Mirroring a Git Repository

For the past couple of years, I’ve been mirroring repositories locally so that I always have the code accessible even without Internet access. When I saw that FoundationDB’s GitHub account was wiped when Apple bought them, I figured other people might be interested in mirroring repositories, too.

I currently mirror Git, Mercurial and Subversion repositories, but here I’ll just focus on how to mirror Git. The other two will be separate articles.

How to do it

First, you want to do the initial clone. This is slightly different than a regular clone because you want to get everything from the remote, including all refs (not just branches), and you want these to be overwritten when you update. Luckily, Git provides an appropriately named flag for doing this.

git clone --mirror git://git.sv.gnu.org/coreutils

This will clone the repository into coreutils.git. You can rename it, but it’s useful to leave the .git at the end to remember that it’s just a mirror; it’s not a working copy.

Keeping it updated

Keeping your mirror up to date is very straight forward:

git remote update --prune

This will overwrite all the refs, so you’ll have a properly updated mirror. Since you want a clean mirror (and don’t want extra branches sticking around after they’ve been deleted on the remote), you should use the --prune flag.

Looking at the contents

What we’ve done so far is create a bare repository. This is similar to doing a git clone, but instead of having the code in the directory and the git files in .git, we have the directory containing only the stuff in .git.
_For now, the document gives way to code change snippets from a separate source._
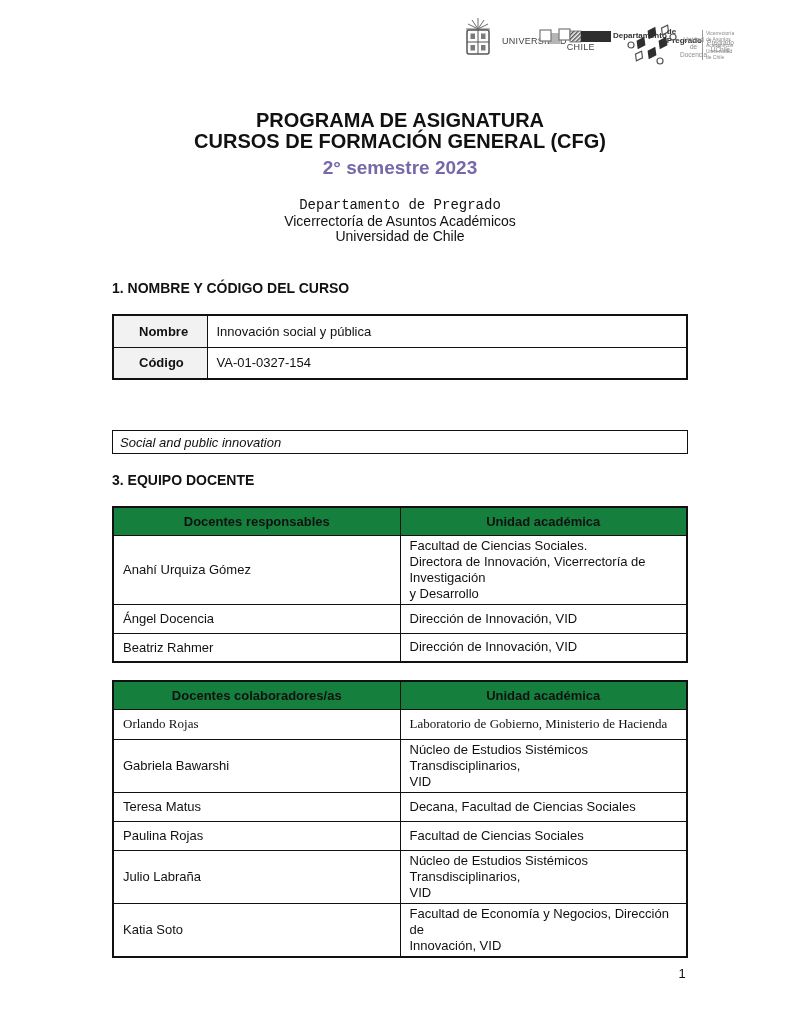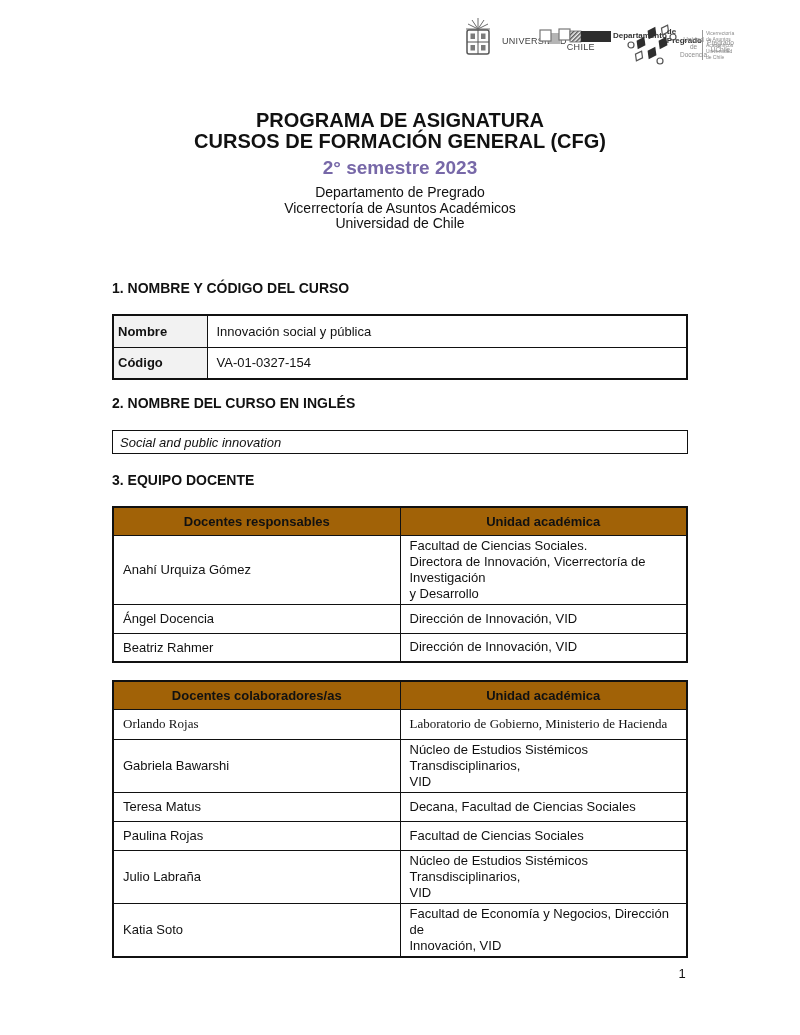"Departamento de Pregrado" .title-sub.first { font-family: none -> Liberation Mono, monospace; margin-top: 7px -> 20px }
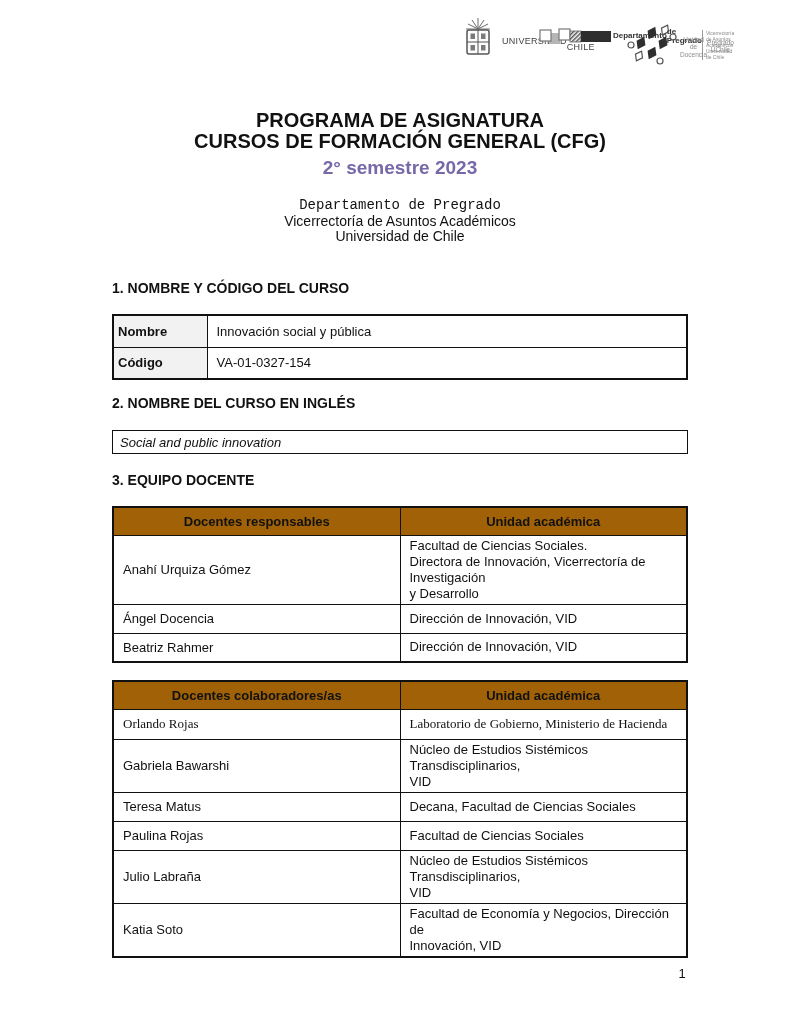"Nombre" td.lbl { padding-left: 4px -> 25px }
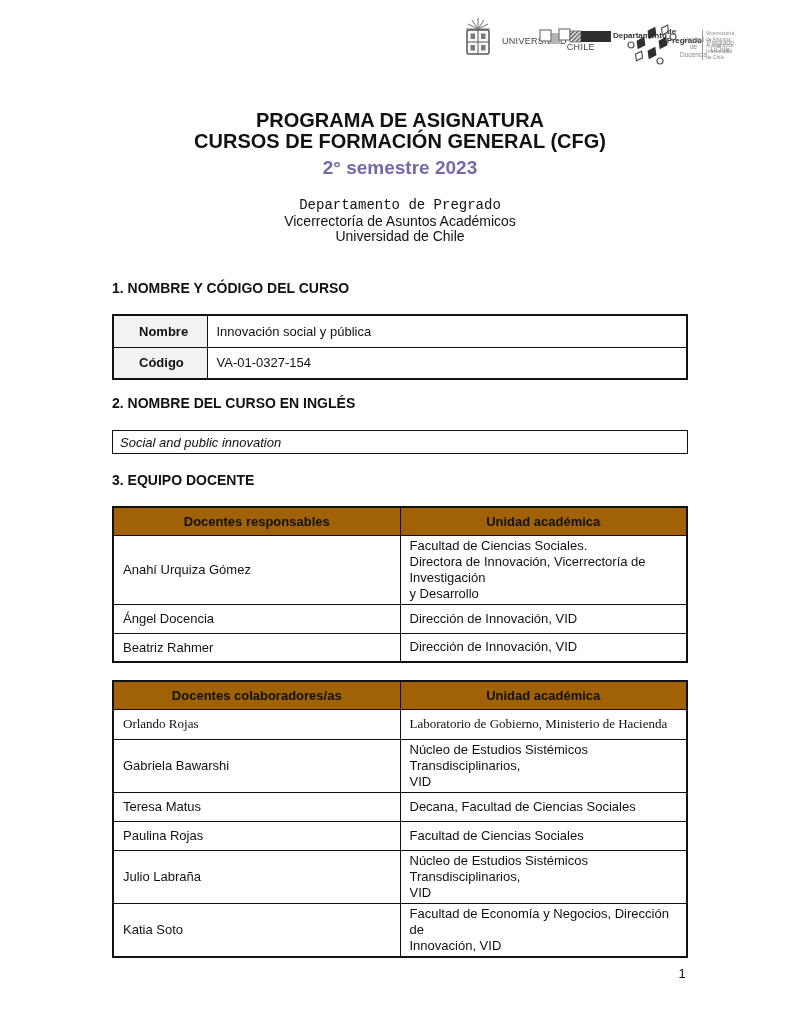"2. NOMBRE DEL CURSO EN" div.sec-heading { html: <div>2. NOMBRE DEL CURSO EN INGLÉS</div> -> none }
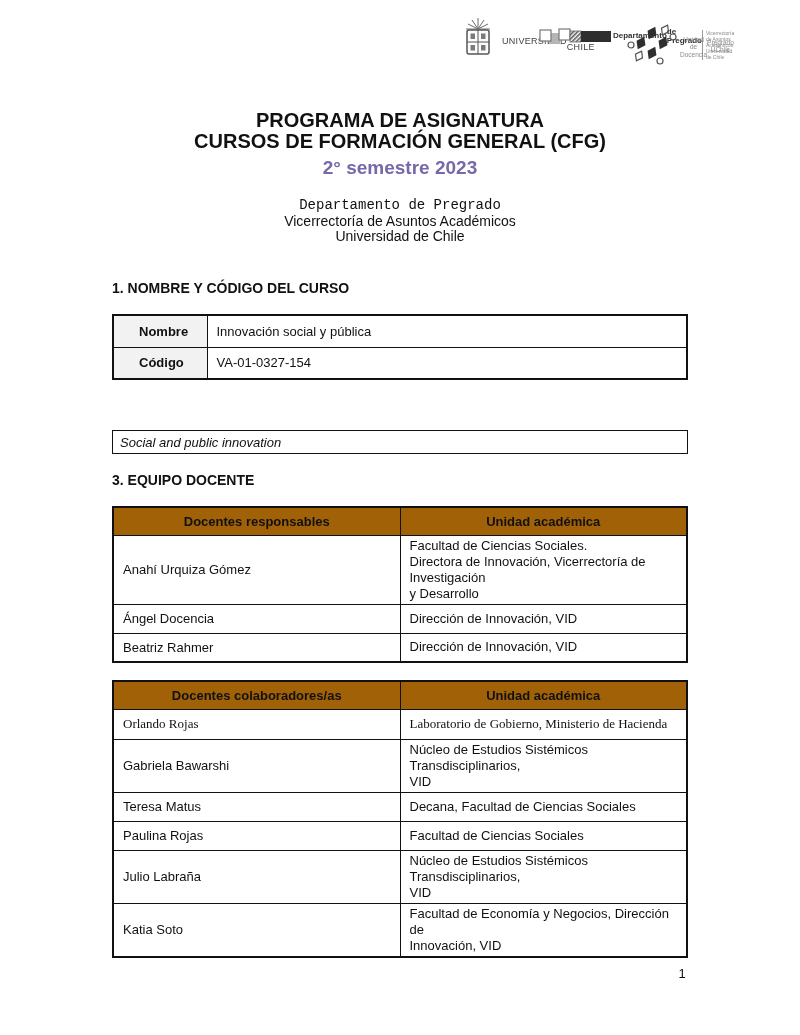"Docentes responsables" table.doc th { background: #a16207 -> #15803d }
So if we want to actually see the contents of the repository, we’ll need to clone it. This works the exact same as a regular clone, except the URL is on the local filesystem:

git clone $REPOS/coreutils.git

This will clone it to ./coreutils and you can look at the code just as you always did.

Automating it

I’m working on a better system to mirror repositories, but for now I have a couple of scripts that help me out.

This is my mirror script. I pass it the URL of my repository as the first parameter, and the name as an optional second parameter:

#!/bin/bash
set -e

repo=$1
repo_name=$(sed 's/.*\///g' <<< $repo)

# use a different repo name if provided
if [ -n "$2" ]; then
    repo_name=$2
fi

if ! grep --quiet '\.git$' <<< $repo_name; then
    # git clone --mirror will stick a .git at the end if one's missing
    # when we cd into the directory to update, we'll need the .git
    repo_name=$repo_name.git
fi

echo $repo_name >> git_repo_names.txt
echo $repo >> git_repos.txt

git clone --mirror $repo $repo_name

The second one’s my update script. It uses GNU parallel to update all the files more quickly.

#!/bin/bash
parallel 'cd {} && git remote update --prune' < ./git_repo_names.txt

I’m currently working on making something a bit more robust (the .txt files are a bad way of doing this), but these worked fairly well for quickly setting up a lot of git mirrors.

I hope this helped. Git makes it fairly straight forward to mirror repositories and they don’t take up much space, so you should make some yourself! You never know when the code you want to read is no longer available.